Оттаявшее время, или Искушение свободой | страница 20
В конце 50-х годов в Ленинграде появился англичанин, звали его Эрик Эсторик. Он был коллекционер живописи и имел большую галерею в Лондоне. Что его привело в те годы в СССР, не знаю, но он побывал и в Москве. Совсем не так давно Оскар Рабин в Париже вспоминал Эсторика и говорил мне, что его галерея существует до сих пор. Видимо, рассказы о новоиспечённом «русском авангарде», хрущёвской оттепели докатились тогда и до Лондона.
Конечно, по приезде в Ленинград иностранный отдел Союза художников дал Эсторику адреса вполне официальных и апробированных художников. Но «неиспорченный» телефон подсказал ему список тех художников, которые работали как бы «за шкаф», чьи картины не могли быть выставлены в стенах ЛОСХа. Среди них были такие как П. Кондратьев, В. Матюх, А. Каплан, И. Ершов… и наверняка другие, о которых мы не знали. Все посещения держались в тайне, но какая тайна могла быть от следующих по пятам за англичанином лиц из КГБ.
Помню, что именно Анатолий Львович Каплан привёл к нам Эрика Эсторика. После первого посещения Ленинграда он приезжал ещё два раза. Влюбился в литографии А. Каплана, его серию иллюстраций к Шолом Алейхему, сумел вывезти их и выставить в Лондоне.
Благодаря этому Анатолий Львович приобрёл известность и возможность лечить свою единственную больную дочь Любочку. С моим отцом их связывала старая дружба и «халтура»: для заработка они писали официальные портреты «сухой кистью» и панно для украшения парадов. Они работали в «две руки» — Анатолий Львович писал костюм персонажа, а папа лица. Прекрасно помню наши посещения дома Капланов, и потрясающе вкусную еврейскую кухню — фаршированную щуку и сладости, которую готовила его добрейшая жена.
Эсторик был огромного роста, толстый, с чёрной клочковатой бородой и сигарой; он походил на персонаж сказки «Синяя борода». Простота взаимообщения облегчалась тем, что мой отец и Эрик хорошо говорили по-немецки.
Как-то сразу образовались в нашей квартире таинственность, радость и страх. Помню, как мама готовила нечто типично русское (чем удивишь миллионера?), а толстяк с удовольствием лопал щи с грибами, блины с селёдкой и запивал всё стопкой водки. Мне он казался милым, но уж очень из неизвестности — «оттуда», почти как изображали в журнале «Крокодил» карикатуры на капиталистов.

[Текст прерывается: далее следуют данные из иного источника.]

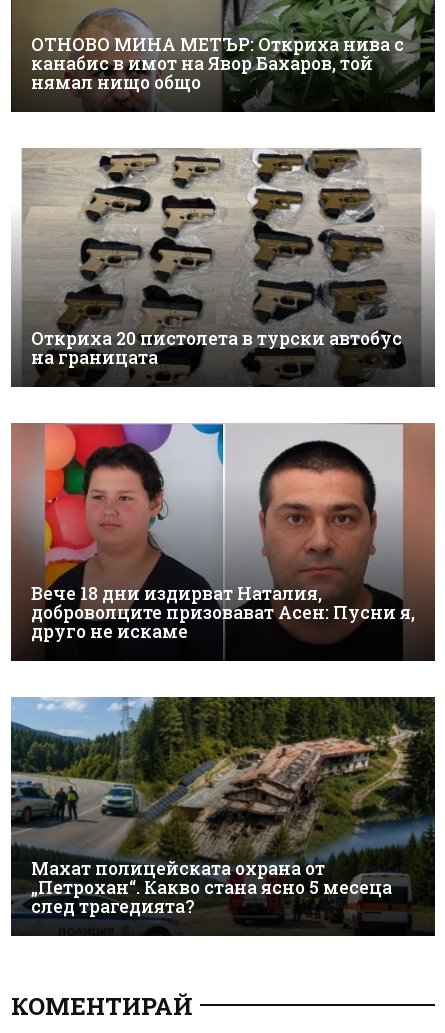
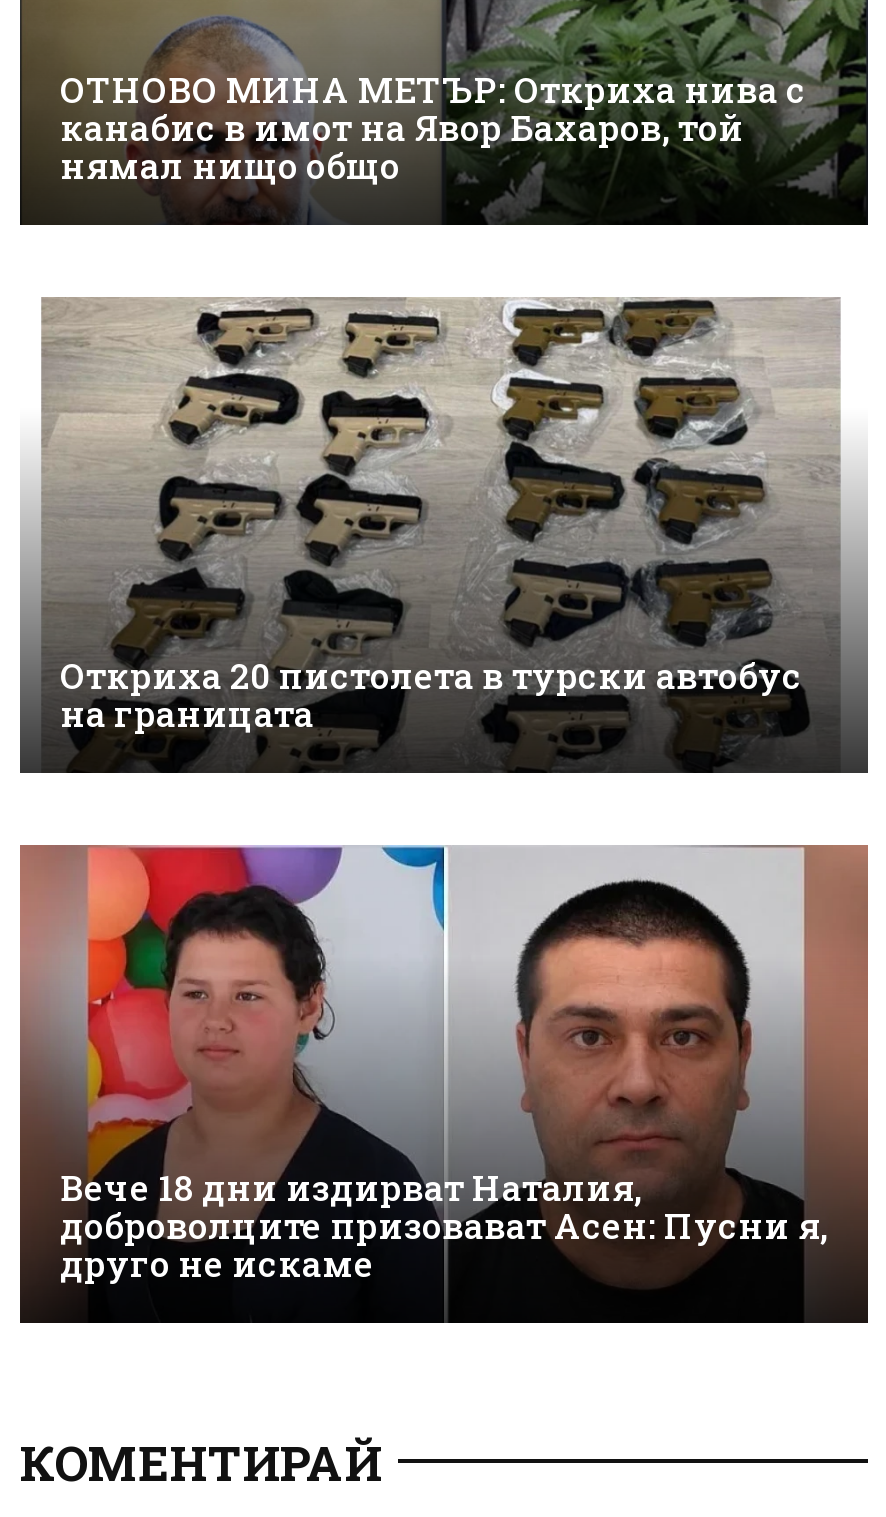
- [image]
- Махат полицейската охрана от
- „Петрохан“. Какво стана ясно 5 месеца
- след трагедията?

Отец был в большом эмоциональном возбуждении и показывал свои работы с каким-то остервенением. Начал с живописи, потом, устилая весь пол в комнате (она же заменяла мастерскую), замелькали кипы чёрно-белых рисунков, гуашей, акварелей. Англичанин купил много папиных работ. Отец был счастлив, и не только потому, что Эсторик хорошо заплатил, но это было для него настоящим первым признанием со стороны коллекционера, да ещё иностранца. Благодаря папе Эрик смог познакомиться с ещё несколькими художниками, которые начинали в то время работать в области эксперимента.